“Bu memleketin toprakları üzerinde kanlarını döken kahramanlar, burada dost bir vatanın toprağındasınız.
Huzur ve sükûn içinde uyuyunuz!
Sizler Mehmetçik’le yan yana, koyun koyunasınız.
Uzak diyarlardan evlatlarını harbe gönderen analar, gözyaşlarınızı dindiriniz.
Evlatlarınız artık bizim bağrımızdadır.
Huzur içinde ve rahat uyuyacaklardır.
Onlar bu topraklarda canlarını verdikten sonra, artık bizim evlatlarımız olmuşlardır.”

*  *  *

İnsan okurken bile duygulanıyor, tüyleri diken diken oluyor.
ANZAC askerleri için bu sözleri 1934 yılında söyleyen, Çanakkale Savaşları’nda onlarla göğüs göğüse çarpışan Mustafa Kemal Atatürk.
(ANZAC: Australian-New Zeland Army Corps…Avustralya ve Yeni Zelanda Ordu Birlikleri.)
Dünyada hiçbir komutan savaştığı ve yenilgiye uğrattığı düşman askerlerinden böyle söz etmemiştir.

*  *  *

1915 yılında Çanakkale Savaşları’nda, o daracık alanda iki tarafın toplam asker kaybı 300 bin’den fazla.
Karşımızda asıl savaşması gereken İngiltere idi.

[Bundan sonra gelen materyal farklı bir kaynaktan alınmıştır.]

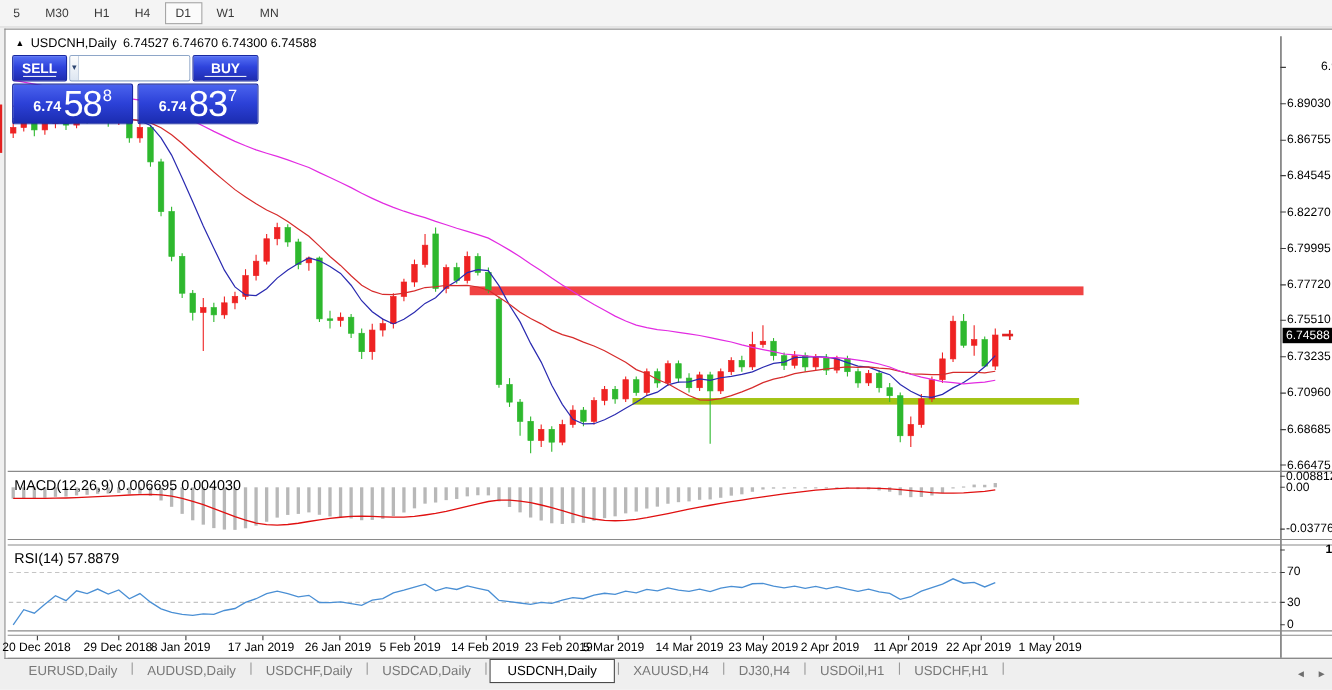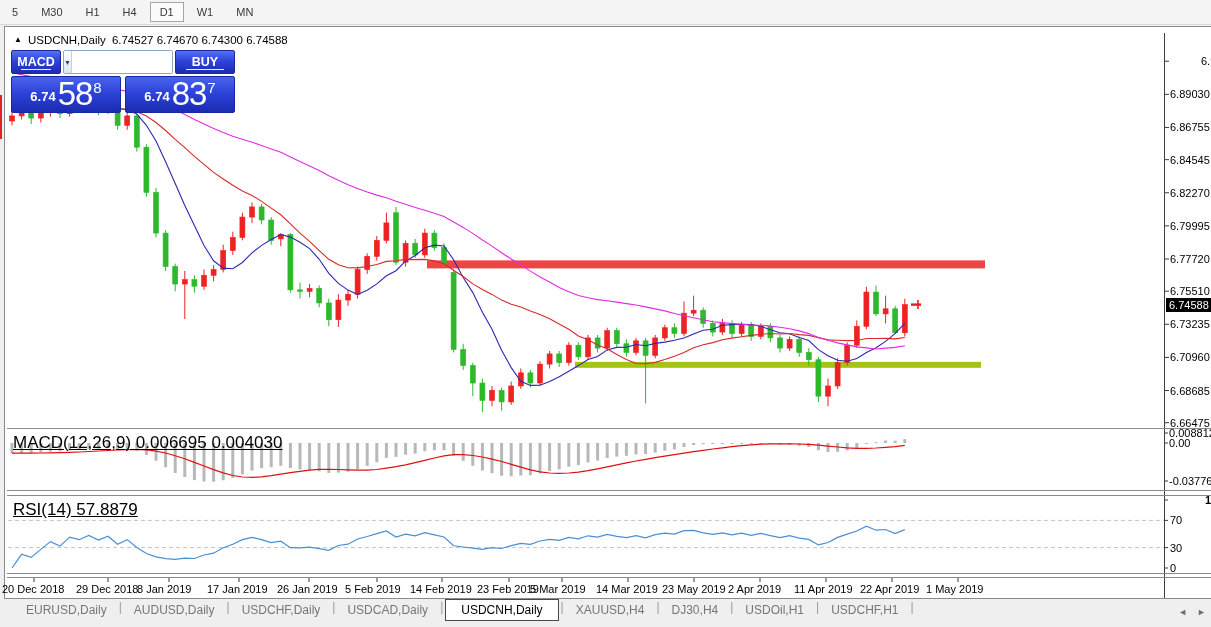"MACD" span { text: MACD -> SELL }
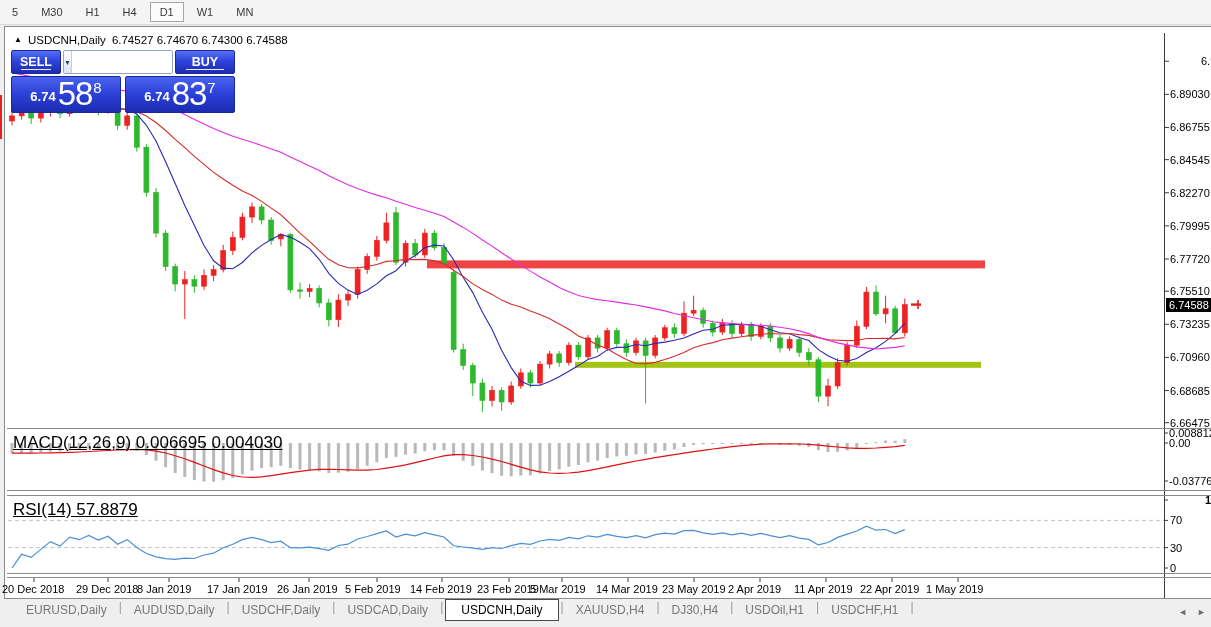"MACD(12,26,9) 0.006695 0.004030" .ind-label { font-size: 17px -> 13px; text-decoration: underline -> none }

Oysa kara savaşlarında karşımızda, İngiliz ordusu yerine İngiltere’nin “Asker deposu” olan Avustralya ve Yeni Zelanda askerleri vardı.
Yenilgiden sonra tası tarağı toplayıp gitmek zorunda kalan onlar olmuştu.

*  *  *

O iki ülkenin tarihindeki ilk ve son savaş Çanakkale’dir. İsmini bile bilmedikleri bir ülkeye geldiler, kahramanca savaştılar ve çoğu toprağa düştü.
O yüzden Çanakkale’ye büyük önem verirler. Torunlarının binlercesi o nedenle her yıl savaş alanına ve dedelerinin mezarlarına gelip anma törenleri düzenler.

*  *  *

Atatürk’ün yukarıda vurguladığım duygu dolu sözleri, Anzak Koyu’nda büyük bir anıt kitabe üzerine kabartma harflerle yazılı idi.
Size iki fotoğraf sunuyorum.
İlki, kitabenin orijinal hali.
İkincisi ise bugünkü harabe durumu!

14szt05a_ist_ant_trb

*  *  *

Şimdi öne sürülen şu mazerete bakınız:
Efendim kitabenin bazı harfleri doğa koşulları nedeniyle yıpranmış!
Şimdi ihale açılmış, anıt kitabe yeniden yapılacakmış!
Ancak açıklanmayan, gizli tutulan bir husus daha var:
Kitabedeki Atatürk maskı ve bazı harfler, savaş alanlarını kendileri için piknik yerine dönüştüren insanlıktan yoksun Atatürk düşmanları tarafından çekiçle, taşla vurularak söküldü ve yok edildi.
Bu bölgeyi her yıl on binlerce yerli ve yabancı turist ziyaret ediyor.
Onların gözleri önünde sergilenen harabeyi gördünüz. Bu saygısızlığın daha fazlasını yazmaya elim varmıyor.
Utanıyorum.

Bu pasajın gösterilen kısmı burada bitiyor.